In the entries below, find the line with "gap: 16px ->" and the line with "html: <div> <div>PLC/DCS</div>". Repeat exactly everything between them, those two lines included, but not the pictures.

[Given information — start]

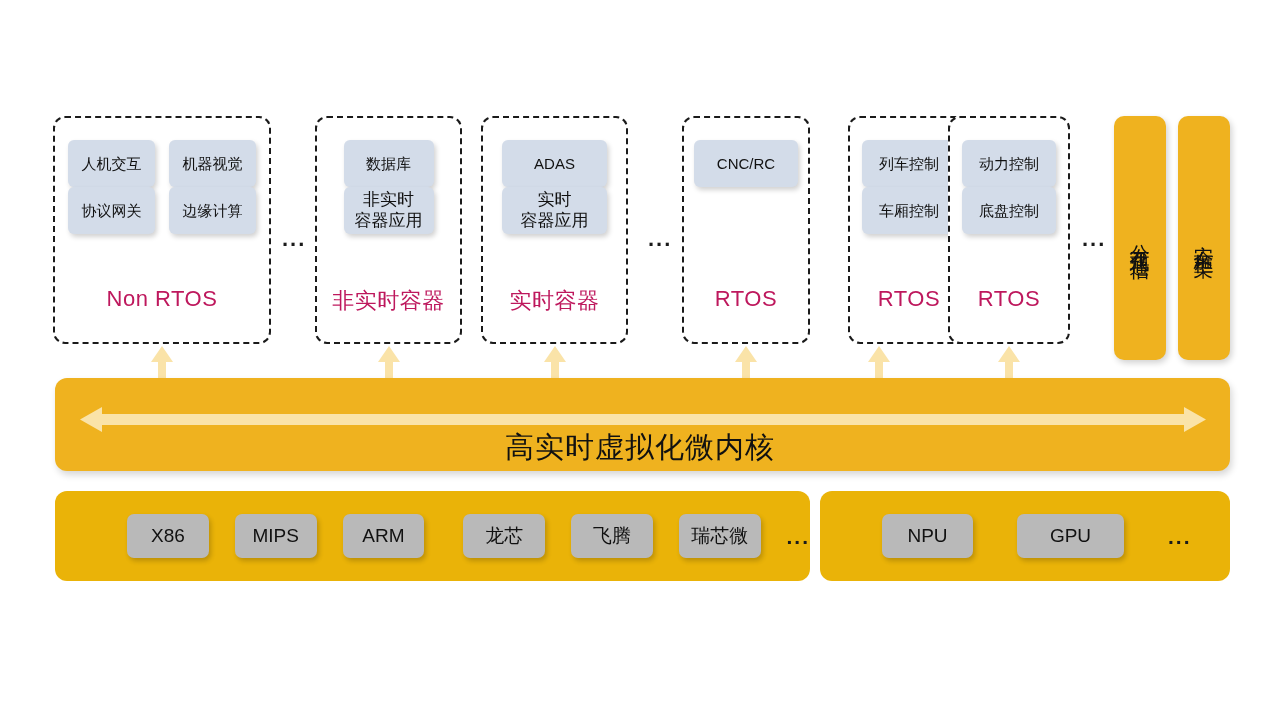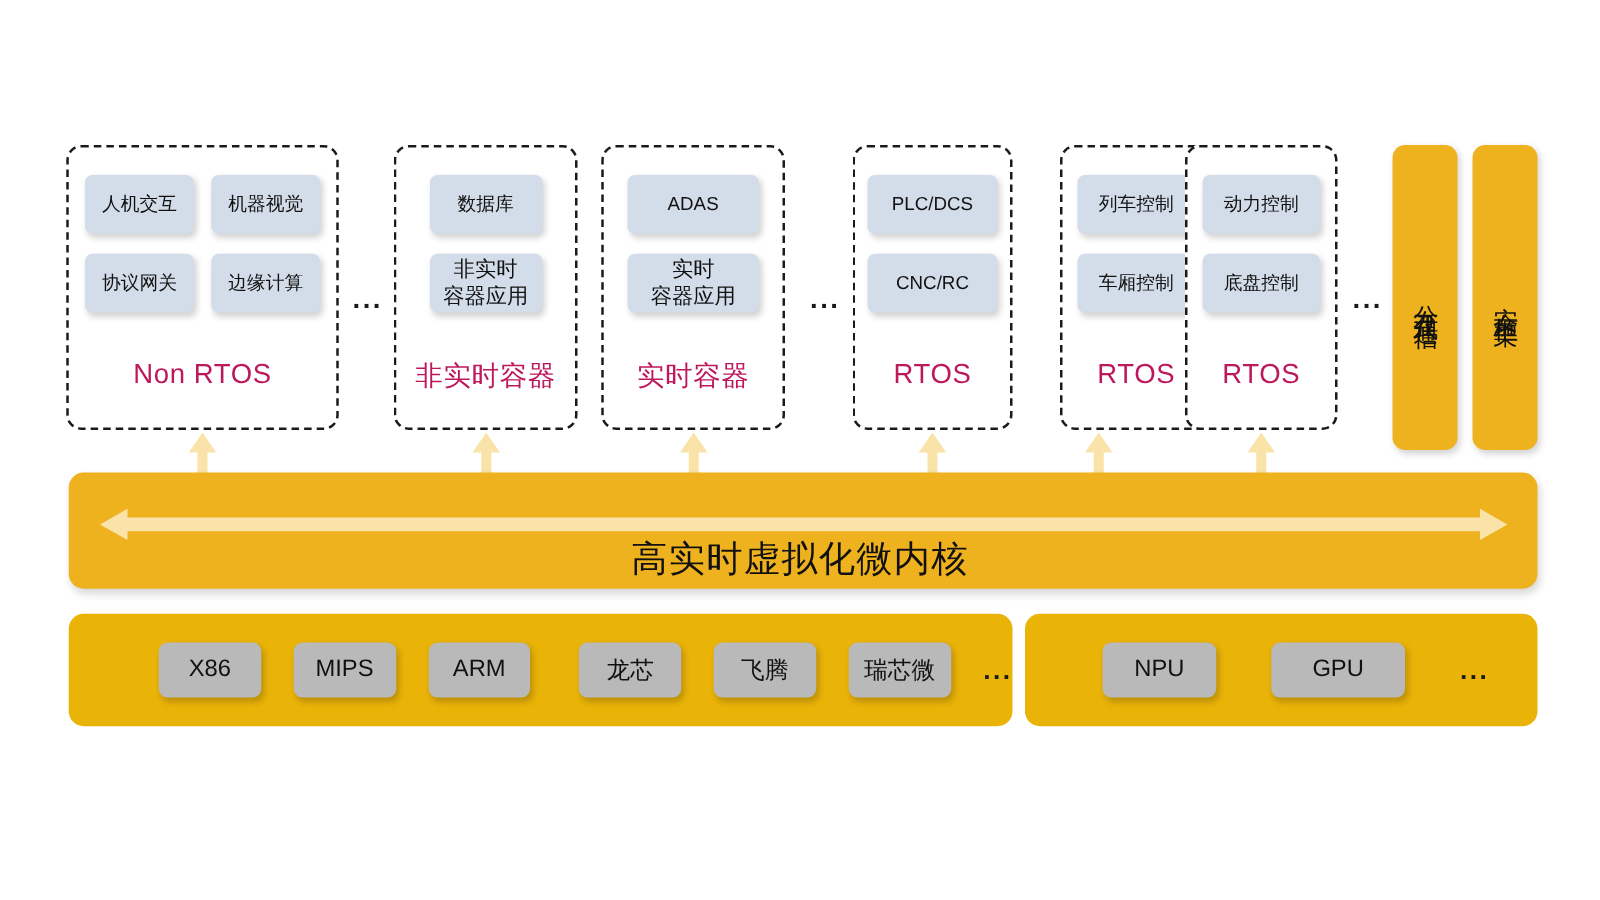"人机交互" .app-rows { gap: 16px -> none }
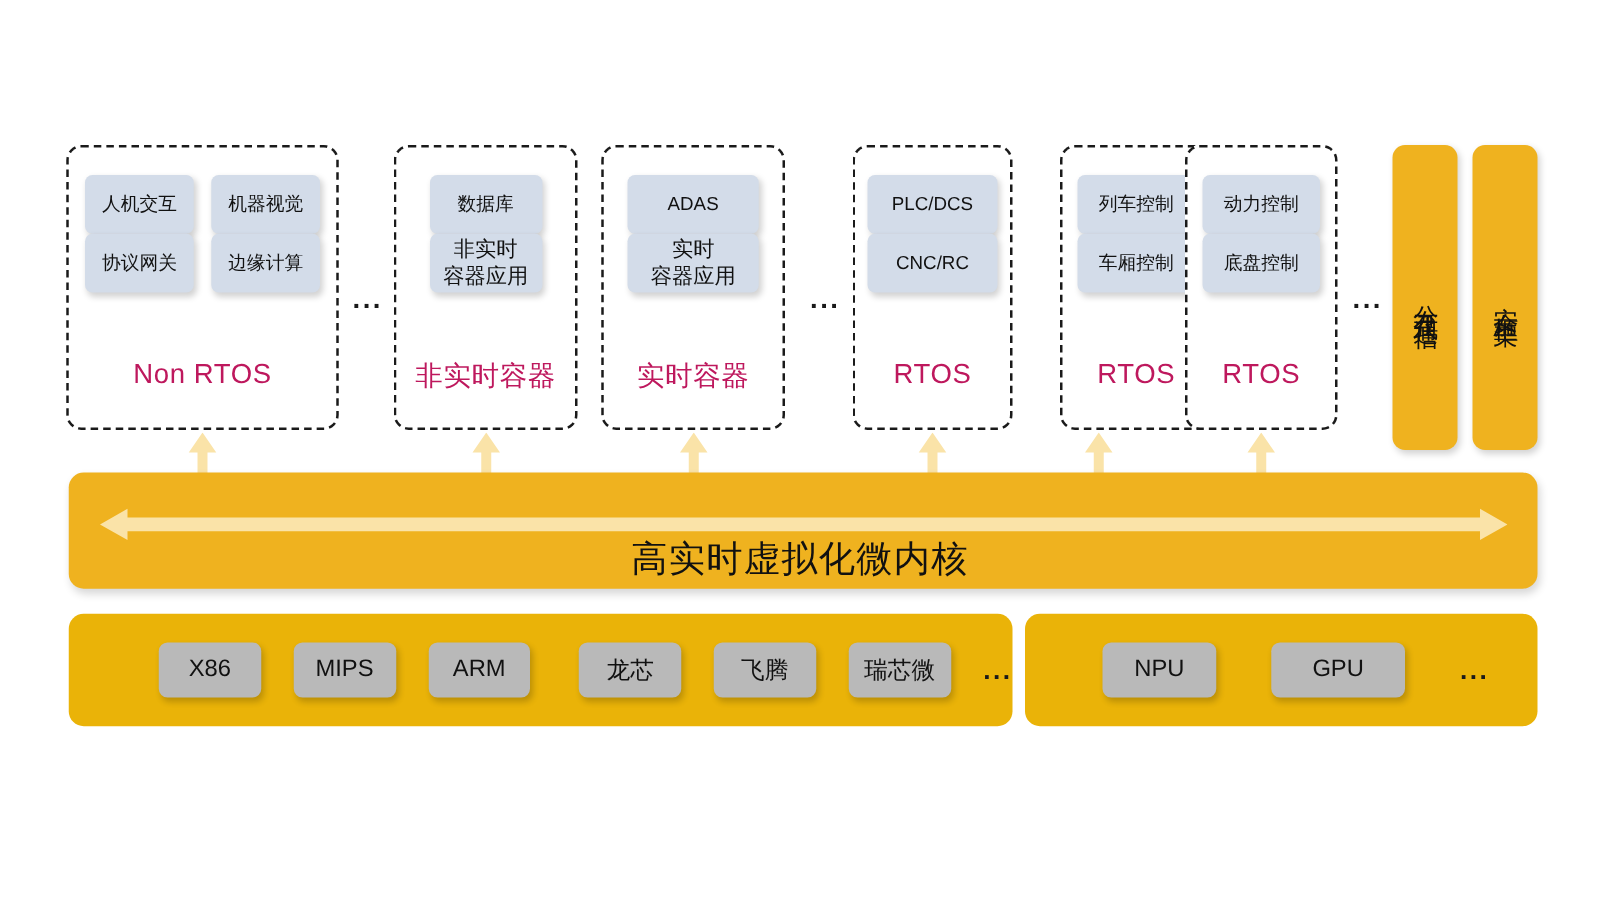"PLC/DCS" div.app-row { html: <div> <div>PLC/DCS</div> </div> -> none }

[Given information — finish]
[Given information — start]

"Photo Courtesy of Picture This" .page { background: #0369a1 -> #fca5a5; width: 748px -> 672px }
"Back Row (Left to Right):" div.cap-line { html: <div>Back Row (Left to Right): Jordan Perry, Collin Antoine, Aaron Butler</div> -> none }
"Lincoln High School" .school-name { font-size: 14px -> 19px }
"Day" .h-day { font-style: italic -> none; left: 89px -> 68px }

[Given information — finish]
[Given information — start]

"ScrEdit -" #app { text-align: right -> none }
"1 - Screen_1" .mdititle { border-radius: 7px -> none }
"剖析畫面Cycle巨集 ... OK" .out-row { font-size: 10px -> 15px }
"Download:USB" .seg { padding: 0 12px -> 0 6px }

[Given information — finish]

## Response
"人机交互" .app-rows { gap: 16px -> none }
"PLC/DCS" div.app-row { html: <div> <div>PLC/DCS</div> </div> -> none }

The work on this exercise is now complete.